Let me rephrase: Very little energy is lost at an enormous power plant compared to a small power plant, like an automobile engine, but additional energy is lost along transmission lines.
DanT
Nov 19 2009 at 8:47am
IEEE Spectrum had a cover article a few years ago on electric cars. Their economic evaluation compared a theoretical all-petrol infrastructure to a theoretical all-electric infrastructure. Price per mile of petrol was less than electric.
The key drivers are battery technology (especially useful life) and cost of petrol. Petrol powered cars can’t become much more efficient (in theory), but batteries have much room for improvement.
A major challenge is transitioning from petrol to electric. High up-front infrastructure costs must be billed back somehow. Improvements of 30% are generally needed to justify such a major infrastructure transition.
From what I have seen, the battery technology hasn’t made enough progress to warrant the transition. Which is a bummer since I seriously want an affordable electric car.
Zoran Lazarevic
Nov 19 2009 at 9:30pm
Electric charging stations can use wind and solar which are otherwise uneconomical because of their unstable output. Batteries can be charged with unstable voltage, when there are gusts of wind and when there is sunlight.
Dan Weber
Nov 22 2009 at 9:36pm
There are such batteries. Go to http://www.batteryuniversity.com/ and learn about the different types. There are all sorts of trade-offs you can make.

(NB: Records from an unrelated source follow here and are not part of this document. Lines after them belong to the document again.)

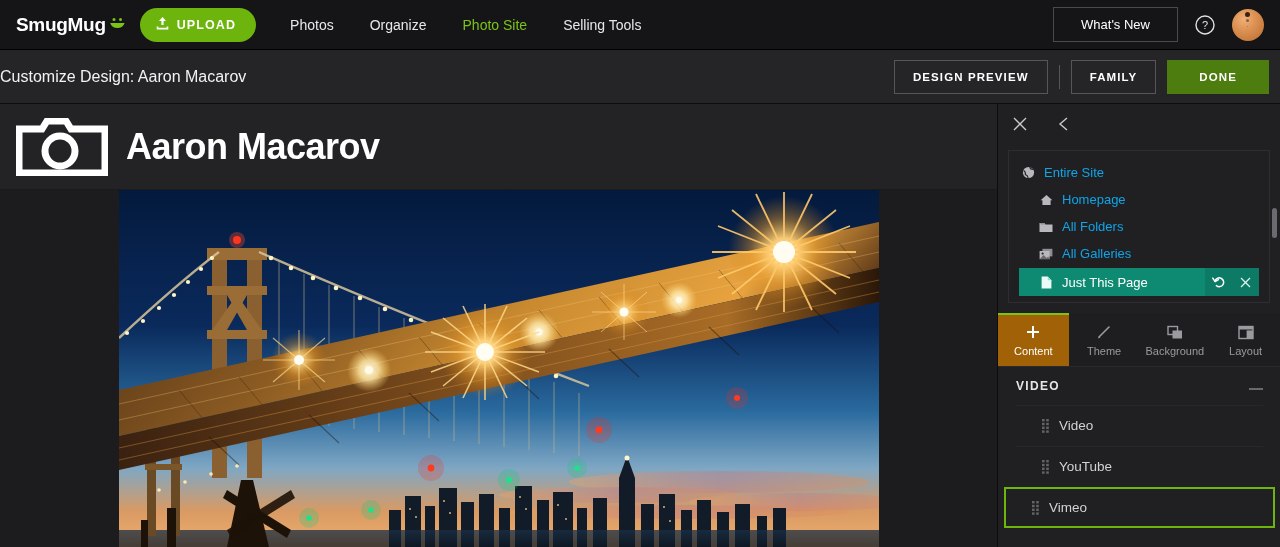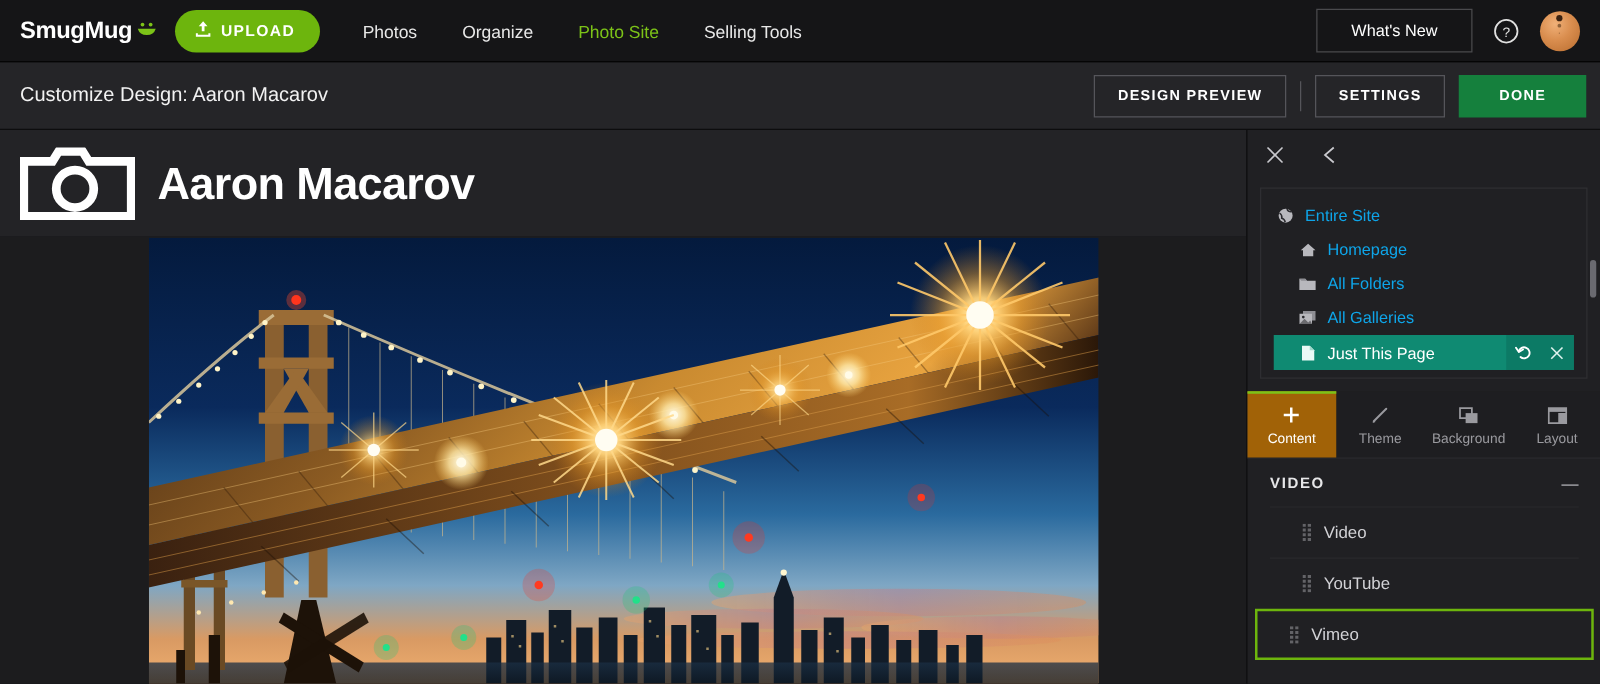"Customize Design: Aaron Macarov" .customize-title { margin-left: 16px -> 0 }
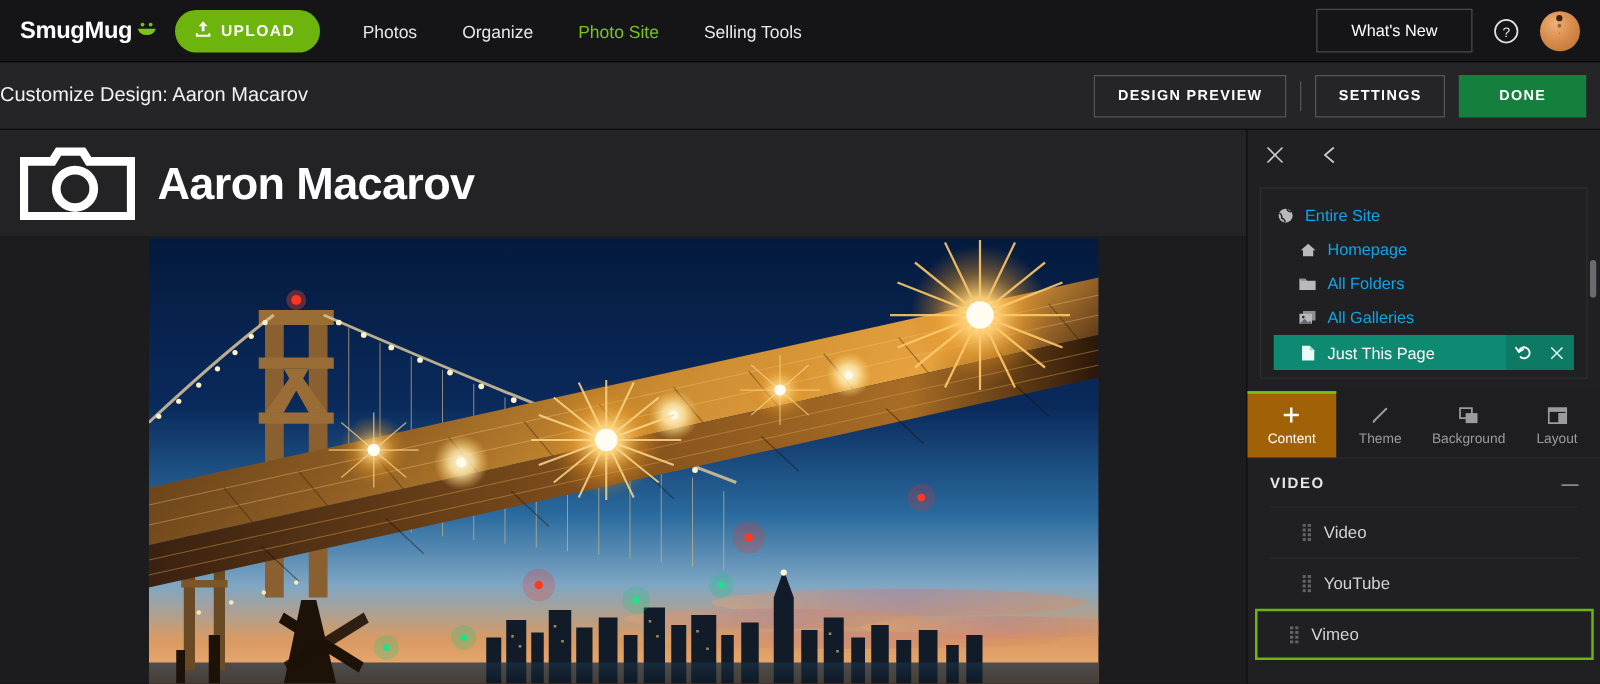"SETTINGS" button.btn-outline { text: SETTINGS -> FAMILY }
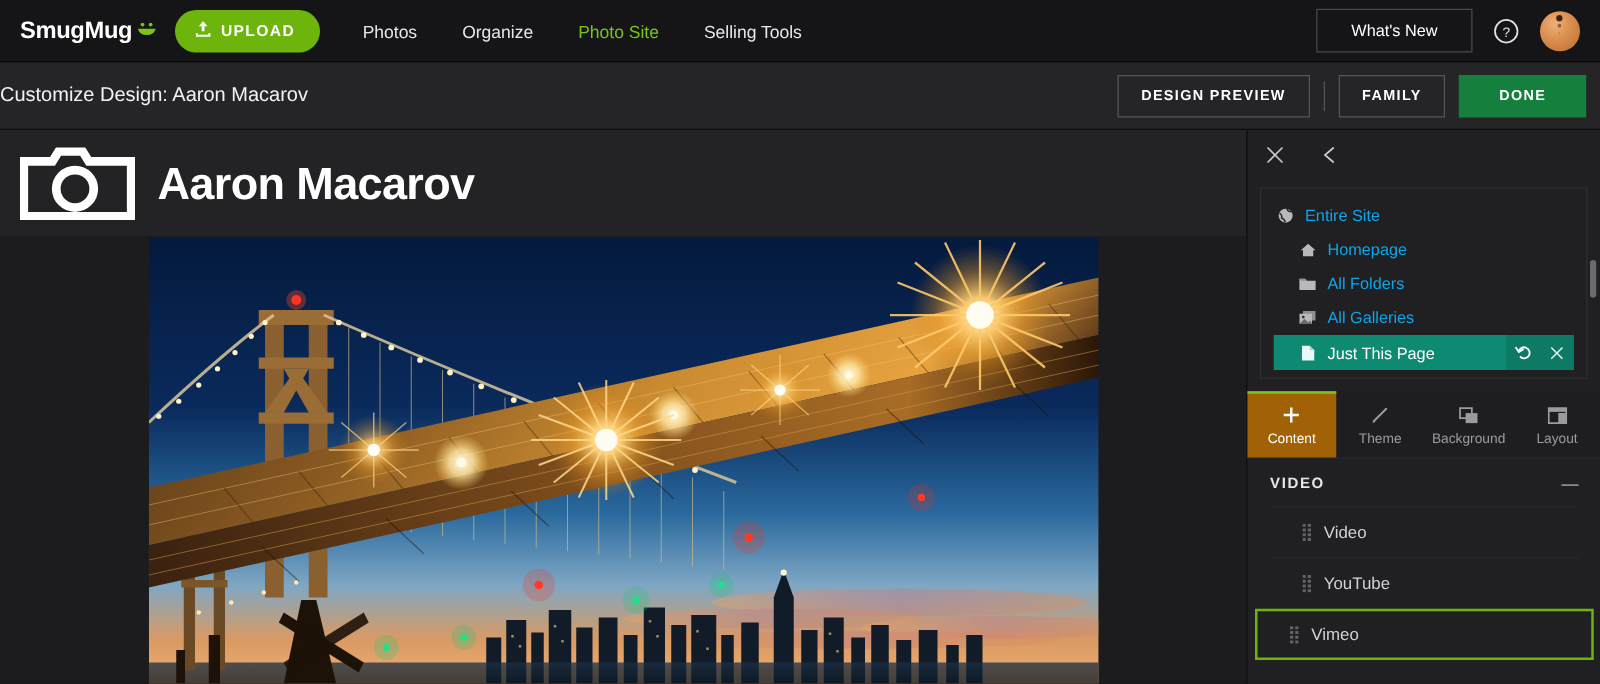"DONE" .btn-done { background: #15803d -> #4d7c0f }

But the discharge rate isn’t really a problem for electric cars. You take them home and plug them in. The problem is how much range you can store.
The way to get battery swaps to work is that people own their cars but lease the batteries. Just like you send the DVD back to Netflix and they send you a new one, if they give you a battery in substandard condition you give it back and get a better one.
I think battery swap can only work with leased batteries. You aren’t going to let someone swap a $10,000 piece of machinery for you on a weekly basis.